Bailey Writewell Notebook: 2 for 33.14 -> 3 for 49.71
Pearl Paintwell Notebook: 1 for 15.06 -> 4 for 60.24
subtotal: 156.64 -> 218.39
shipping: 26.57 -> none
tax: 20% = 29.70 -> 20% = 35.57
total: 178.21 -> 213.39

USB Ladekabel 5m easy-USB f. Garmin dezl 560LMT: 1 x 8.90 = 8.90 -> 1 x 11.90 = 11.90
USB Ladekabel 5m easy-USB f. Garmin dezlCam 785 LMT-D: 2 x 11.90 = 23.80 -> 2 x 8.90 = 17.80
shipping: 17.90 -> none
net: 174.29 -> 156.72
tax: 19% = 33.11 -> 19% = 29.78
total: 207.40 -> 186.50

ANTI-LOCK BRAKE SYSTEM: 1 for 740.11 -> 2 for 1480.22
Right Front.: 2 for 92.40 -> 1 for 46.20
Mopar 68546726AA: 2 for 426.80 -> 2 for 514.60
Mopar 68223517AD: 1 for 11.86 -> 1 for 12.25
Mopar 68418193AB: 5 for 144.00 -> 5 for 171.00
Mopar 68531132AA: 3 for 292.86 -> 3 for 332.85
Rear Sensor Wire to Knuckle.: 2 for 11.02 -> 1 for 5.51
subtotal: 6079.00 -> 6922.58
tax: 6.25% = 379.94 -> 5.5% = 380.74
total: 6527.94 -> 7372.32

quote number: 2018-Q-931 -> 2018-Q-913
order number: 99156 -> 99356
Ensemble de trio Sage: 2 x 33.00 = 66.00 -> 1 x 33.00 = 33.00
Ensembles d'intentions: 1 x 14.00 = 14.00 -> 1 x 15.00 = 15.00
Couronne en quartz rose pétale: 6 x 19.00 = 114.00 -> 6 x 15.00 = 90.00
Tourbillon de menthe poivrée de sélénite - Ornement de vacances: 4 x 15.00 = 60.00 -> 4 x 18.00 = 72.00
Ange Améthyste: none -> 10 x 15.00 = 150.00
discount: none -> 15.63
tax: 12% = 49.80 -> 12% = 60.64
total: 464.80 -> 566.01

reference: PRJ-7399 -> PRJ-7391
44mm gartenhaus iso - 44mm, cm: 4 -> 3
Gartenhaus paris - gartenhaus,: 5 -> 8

» WORK TO COMPLETE: Only the lines from the one containing "reference: PRJ-7399 -> PRJ-7391" through the end of the records above belong in the answer, each exactly as written.

» THE COMPLETED TASK:
reference: PRJ-7399 -> PRJ-7391
44mm gartenhaus iso - 44mm, cm: 4 -> 3
Gartenhaus paris - gartenhaus,: 5 -> 8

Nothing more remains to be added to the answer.